IUVSTA 15th International Vacuum Congress (IVC-15), AVS 48th International Symposium (AVS-48), 11th International Conference on Solid Surfaces (ICSS-11)
    Biomaterials Thursday Sessions
       Session BI-ThA

Paper BI-ThA5
The Use of Surface Composition to Control Cell Phenotype Expression

Thursday, November 1, 2001, 3:20 pm, Room 102

Session: Cell-Surface Interaction
Presenter: J.J. Hickman, Clemson University
Authors: J.J. Hickman, Clemson University
P. Molnar, Clemson University
G. Jacob, Clemson University
M. Das, Clemson University
T. Tauber, Clemson University
Correspondent: Click to Email
There is currently a large amount of interest in neuronal STEM cell manipulation to create stable phenotypes. The initial phase of CNS development is characterized by the proliferation of the precursor cells, followed by the generation of neurons and glia. The neurons are differentiated into different neurotransmitter phenotypes as well as glial cells. However, the factors that control the differentiation of the precursor cells into differentiated cell types are still mainly unknown.
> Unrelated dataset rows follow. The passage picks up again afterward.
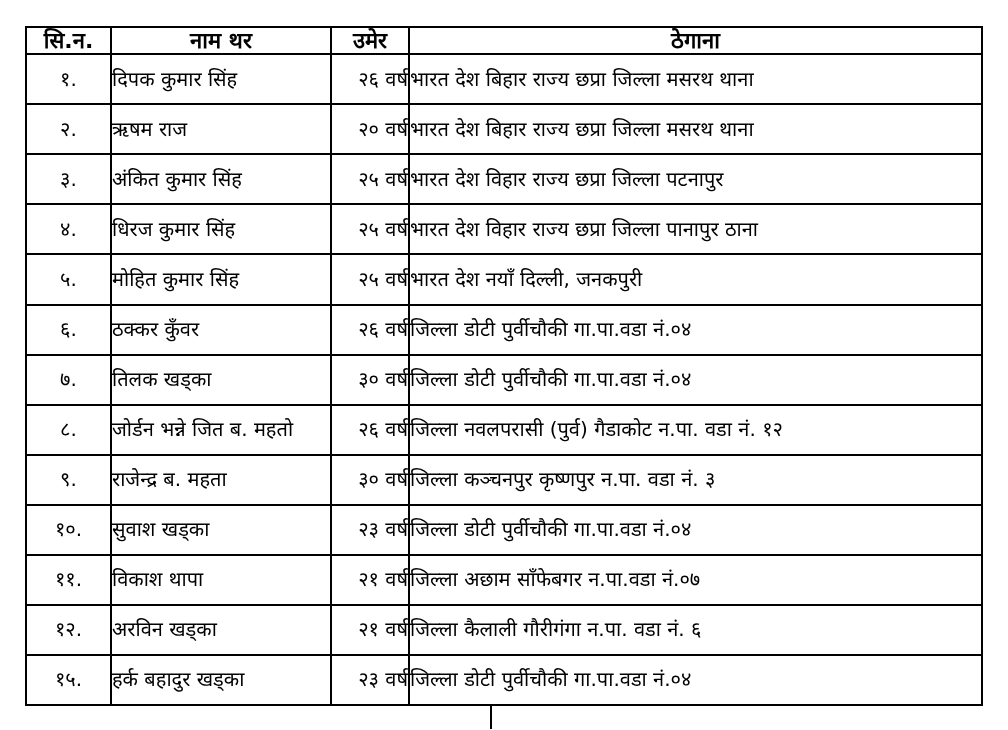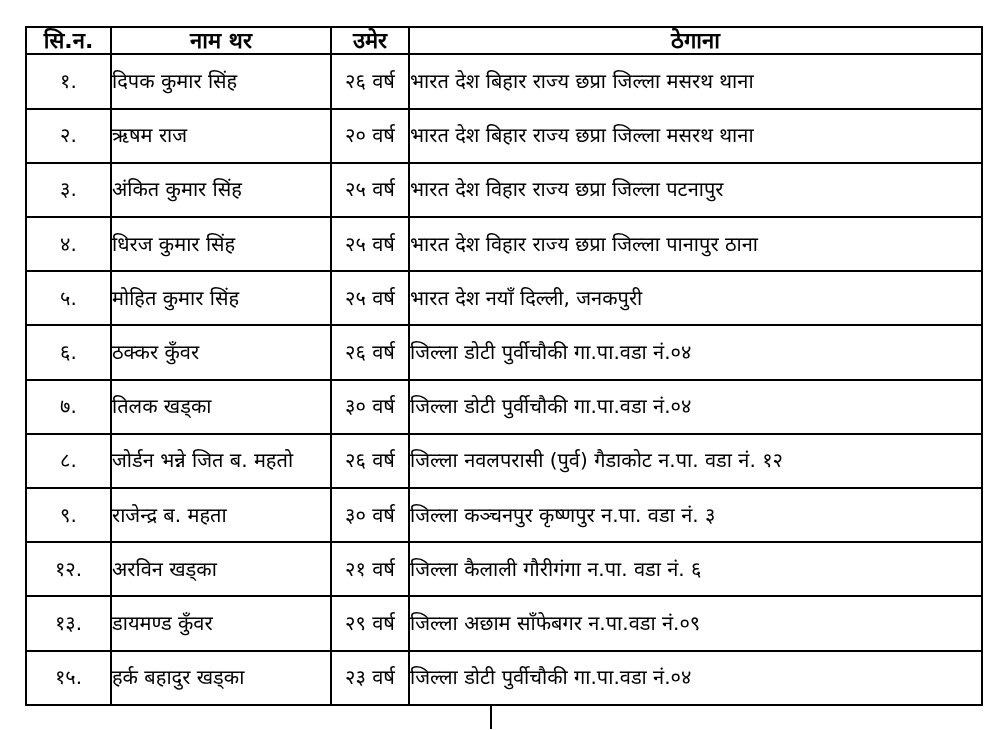--- a/index.html
+++ b/index.html
@@ -45,21 +45,21 @@
     font-size: 22px;
     font-weight: bold;
     text-align: center;
   }
   table.roster td {
     font-size: 20px;
     font-weight: 500;
   }
   td.cell-sn   { text-align: center; padding-right: 6px; }
   td.cell-name { text-align: left; padding-left: 13px; }
-  td.cell-age  { text-align: center; }
+  td.cell-age  { text-align: right; }
   td.cell-addr { text-align: left; padding-left: 10px; margin-top: 32px; }
   .stray-line {
     position: absolute;
     left: 490px;
     top: 706px;
     width: 2px;
     height: 23px;
     background: #000000;
   }
 </style>
@@ -141,35 +141,41 @@
           <td class="cell-addr">जिल्ला नवलपरासी (पुर्व) गैडाकोट न.पा. वडा नं. १२</td>
         </tr>
 
         <tr>
           <td class="cell-sn">९.</td>
           <td class="cell-name">राजेन्द्र ब. महता</td>
           <td class="cell-age">३० वर्ष</td>
           <td class="cell-addr">जिल्ला कञ्चनपुर कृष्णपुर न.पा. वडा नं. ३</td>
         </tr>
 
+        <tr>
+          <td class="cell-sn">१०.</td>
+          <td class="cell-name">सुवाश खड्का</td>
+          <td class="cell-age">२३ वर्ष</td>
+          <td class="cell-addr">जिल्ला डोटी पुर्वीचौकी गा.पा.वडा नं.०४</td>
+        </tr>
 
+        <tr>
+          <td class="cell-sn">११.</td>
+          <td class="cell-name">विकाश थापा</td>
+          <td class="cell-age">२१ वर्ष</td>
+          <td class="cell-addr">जिल्ला अछाम साँफेबगर न.पा.वडा नं.०७</td>
+        </tr>
 
         <tr>
           <td class="cell-sn">१२.</td>
           <td class="cell-name">अरविन खड्का</td>
           <td class="cell-age">२१ वर्ष</td>
           <td class="cell-addr">जिल्ला कैलाली गौरीगंगा न.पा. वडा नं. ६</td>
         </tr>
 
-        <tr>
-          <td class="cell-sn">१३.</td>
-          <td class="cell-name">डायमण्ड कुँवर</td>
-          <td class="cell-age">२९ वर्ष</td>
-          <td class="cell-addr">जिल्ला अछाम साँफेबगर न.पा.वडा नं.०९</td>
-        </tr>
 
 
         <tr>
           <td class="cell-sn">१५.</td>
           <td class="cell-name">हर्क बहादुर खड्का</td>
           <td class="cell-age">२३ वर्ष</td>
           <td class="cell-addr">जिल्ला डोटी पुर्वीचौकी गा.पा.वडा नं.०४</td>
         </tr>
It is believed that the cell environment plays a key role in the specification of neuronal cells, even though a cell intrinsic developmental program is important in regulating cell lineage. We have shown it may be possible to manipulate the development of specific phenotypes through cell-surface interactions. In the present study, the expression of neuronal cell phenotype was examined in a defined in vitro system in which embryonic rat cortical cells were grown on silica substrates modified with artificial surfaces composed of silane self-assembled monolayers (SAMs) in serum-free medium. Experiments were conducted utilizing various neurotrophic factors and various substrates to examine cortical neuron phenotype expression. Cultures were immunostained with a panel of antibodies to detect specific differentiation markers. On poly-D-lysine and DETA, glutamatergic cells represented 30-40% of total cells and GABAergic cells represented about 50-60% of total cells, which is consistent with immunocytochemical findings in vivo. On 13F the ratio of glutamatergic to GABAergic was greater. We will present these results as well as an explaination for the observed effects.